In June 2006, Kathryn Frankel from Creative Commons interviewed Cameron Sinclair to discover more about his experience with using CC licenses.

Creative Commons: How does AFH use Creative Commons licenses?
Cameron Sinclair: We use the Developing Nations license for the designs of our buildings. Once the first prototype building is completed, we can essentially give away the designs to other communities in other developing nations. Licenses are granted in the designers’ names. This actually came out of a project we did, the architect felt by doing the project, he would lose the design. So half of it is a reassurance, the other half is to give architects the confidence to actually do pro bono work and not feel that their creativity will be given away.

The Creative Commons Developing Nations license has subsequently been retired, given that it did not permit worldwide non-commercial verbatim sharing, and that there was an inadequate demand.
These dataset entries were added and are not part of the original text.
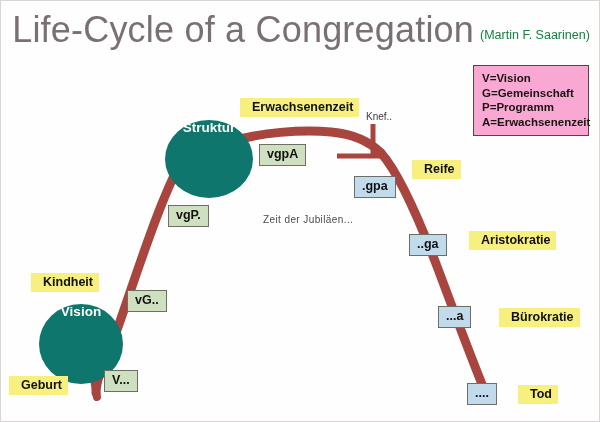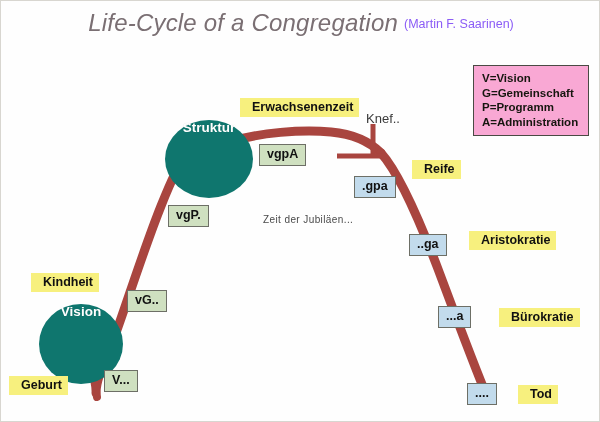--- a/index.html
+++ b/index.html
@@ -21,30 +21,29 @@
   #title-area {
     position: absolute;
     left: 0;
     top: 8px;
     width: 600px;
     text-align: center;
     white-space: nowrap;
   }
   #main-title {
     font-family: "Liberation Sans", sans-serif;
-    font-size: 24px;
+    font-size: 36px;
     font-weight: 400;
     color: #7a6f73;
     letter-spacing: 0.2px;
-    font-style: italic;
   }
   #title-author {
     font-family: "Liberation Sans", sans-serif;
     font-size: 12.5px;
-    color: #8b5cf6;
+    color: #15803d;
     margin-left: 6px;
     position: relative;
     top: -3px;
   }
   
   #curve-layer {
     position: absolute;
     left: 0; top: 0;
     width: 600px; height: 422px;
   }
@@ -112,21 +111,21 @@
     font-weight: bold;
     color: #16160f;
     line-height: 14.5px;
     white-space: nowrap;
   }
   
   #knef-label {
     position: absolute;
     left: 365px; top: 110px;
     font-family: "Liberation Sans", sans-serif;
-    font-size: 13px;
+    font-size: 10px;
     color: #3b3b3b;
     white-space: nowrap;
   }
   #jubilaen-note {
     position: absolute;
     left: 262px; top: 213px;
     font-family: "Liberation Sans", sans-serif;
     font-size: 10px;
     color: #4a4a4a;
     letter-spacing: 0.4px;
@@ -177,19 +176,19 @@
   <div class="code-box code-green" style="left:258px;top:143px;">vgpA</div>
   <div class="code-box code-blue" style="left:353px;top:175px;text-align:center;">.gpa</div>
   <div class="code-box code-blue" style="left:408px;top:233px;">..ga</div>
   <div class="code-box code-blue" style="left:437px;top:305px;">...a</div>
   <div class="code-box code-blue" style="left:466px;top:382px;">....</div>
 
   <div id="legend-box">
     <div class="legend-line">V=Vision</div>
     <div class="legend-line">G=Gemeinschaft</div>
     <div class="legend-line">P=Programm</div>
-    <div class="legend-line">A=Administration</div>
+    <div class="legend-line">A=Erwachsenenzeit</div>
   </div>
 
   <div id="knef-label">Knef..</div>
   <div id="jubilaen-note">Zeit der Jubiläen...</div>
 
 </div>
 
 </body></html>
AFH's Open Architecture Network enables CC licenses for designers who wish to license their designs under one of the CC licenses or dedicate their design to the public domain. Work produced in the community resource and recovery centers for both Hurricane Katrina and Haiti earthquake are licensed in the network under various CC licenses. In a recent article on The Huffington Post, Cameron Sinclair wrote,

"Through the Open Architecture Network, more than 3,000 projects have been uploaded to the system and range from low-income housing, health and education facilities, public-gathering points and transit nodes. Every project is held under a Creative Commons license allowing others to adapt and share innovative ideas. In less than a month, the system will launch a geo-based mobile app that will allow anyone to find local solutions or discover ones from afar."


When asked about the extent to which CC licenses could benefit the architectural and humanitarian design community, Cameron Sinclair responded:

‘By engaging more people in getting involved in these issues, CC licenses could act as a platform, like a legal standard, that designers could work from. At the moment, the industry is in a very gray area and nobody knows what belongs to who, who’s really the designer, who’s liable. CC licensing could clear that up.’

The AFH vision expresses the ideal for infrastructure to be designed and built locally:

‘We believe that this can be achieved not by replicating a design that was successful in one situation in another, but by encouraging locally-inspired designs and by enabling these solutions to be shared and freely adapted by all.’